Молод был Глеб, жил с оглядкой на старших. Учился у них степенности, а прорывало его, как петуха; учился умные речи сказывать, а говорил не к месту; учился храбрости, а сам не раз показывал врагу спину. Нынче впервые не оробел, даст бог, не в последний раз.
У Святослава дыхание перехватило от гнева, когда услышал он от Нежира сказанное Глебом.
— Ах ты молокосос! — вскочил он со скамьи.— Нешто драться со мной задумал?!
— Упрям молодой князь,— сказал Нежир.— Я и сам подивился. Вроде бы он смирен и покладист. А тут ишь как распетушился.
— Я ему перья-то повыдергиваю,— пообещал, оттаивая, Святослав.— Да вот беда: не гоже нам стоять под Друцком, когда Рюрик собирается с силой.
Донесли Святославу, что спешат на помощь киевскому князю луцкие князья, Всеволод с Ингварем, а галицкий князь Ярослав послал к нему свое войско с боярином Тудором. Не останется, знать, в стороне, и
Мстислав Владимирович, приведет с собой трипольские полки.
— Ты под Друцком, князь, не медли,— нашептывал ему Кочкарь.— Веди войско свое к Рогачеву. Нынче принял я гонца — уже второй день дожидаются там наши лодии.
И Васильковна говорила:
— Пусть сводят счеты с Глебом князья черниговские. То их дело.
Не расставалась она с мечтой о Горе. Не терпелось скорее въехать в Киев, подняться по знакомому всходу в терем, сердцем отдохнуть над полноводным Днепром, каким открывается он из окон ее ложницы.

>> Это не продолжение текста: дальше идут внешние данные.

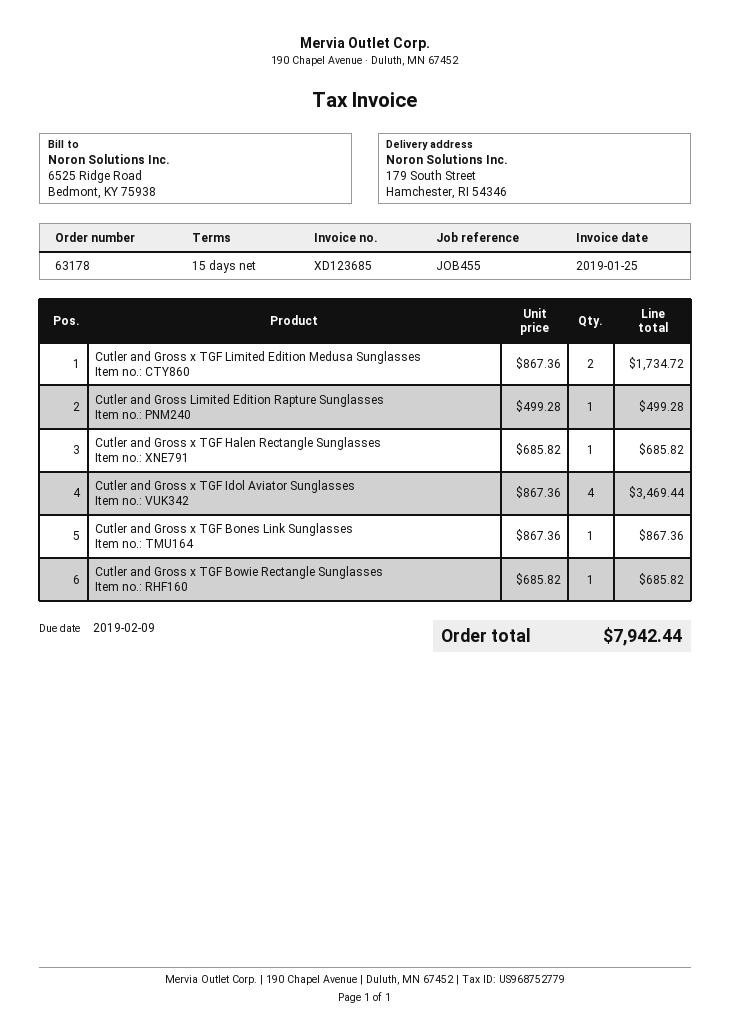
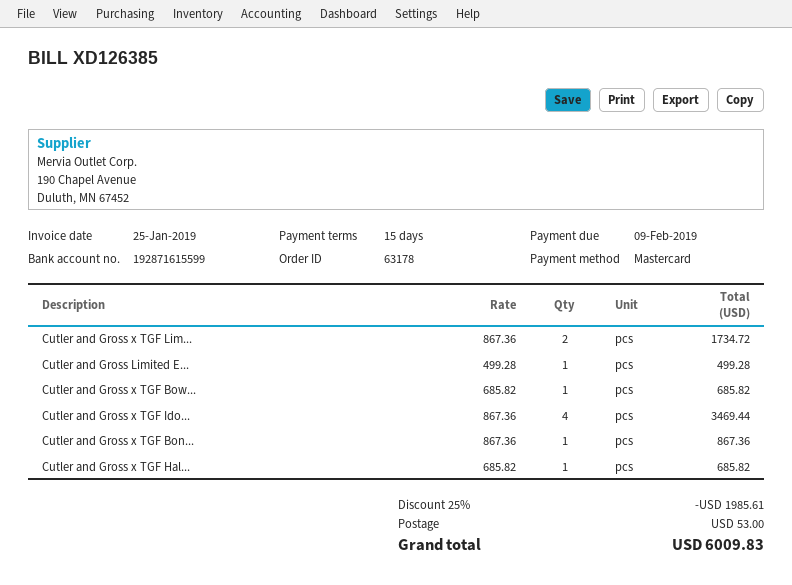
invoice number: XD123685 -> XD126385
discount: none -> 25% = 1985.61
shipping: none -> 53.00
total: 7942.44 -> 6009.83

Нет, не время нынче Святославу стучаться в ворота затерянной среди лесов маленькой крепости. И хоть дерзок Глеб и достоин примерного наказания, счеты свести с ним никогда не поздно. Пусть думает, что одолел могучего Святослава, пусть радуется и пирует со своей дружиной — вина у него всегда в достатке, не то что воинов. А чтобы очень не расходился на радостях, велел Святослав Кочкарю спалить вокруг Друцка деревни.
Среди ночи заполыхали за крепостными стенами города зловещие пожары, застучали на стрельнях сигнальные била, высыпали дручане на валы, торопливо крестились, охали и вздыхали. А утром обрадовались: слава те господи, пронесло.
Ушел Святослав под покровом темноты — и след его простыл. Князь Глеб, узнав об этом, обессиленно опустился на лавку. Когда за полночь донесли ему о пожарах, снова почувствовал он, как наливаются свинцом его ноги и немеют руки, страх сковал тело, и уж приготовился он встречать погибель свою или позорный плен. Но счастье в который уж раз улыбнулось молодому князю.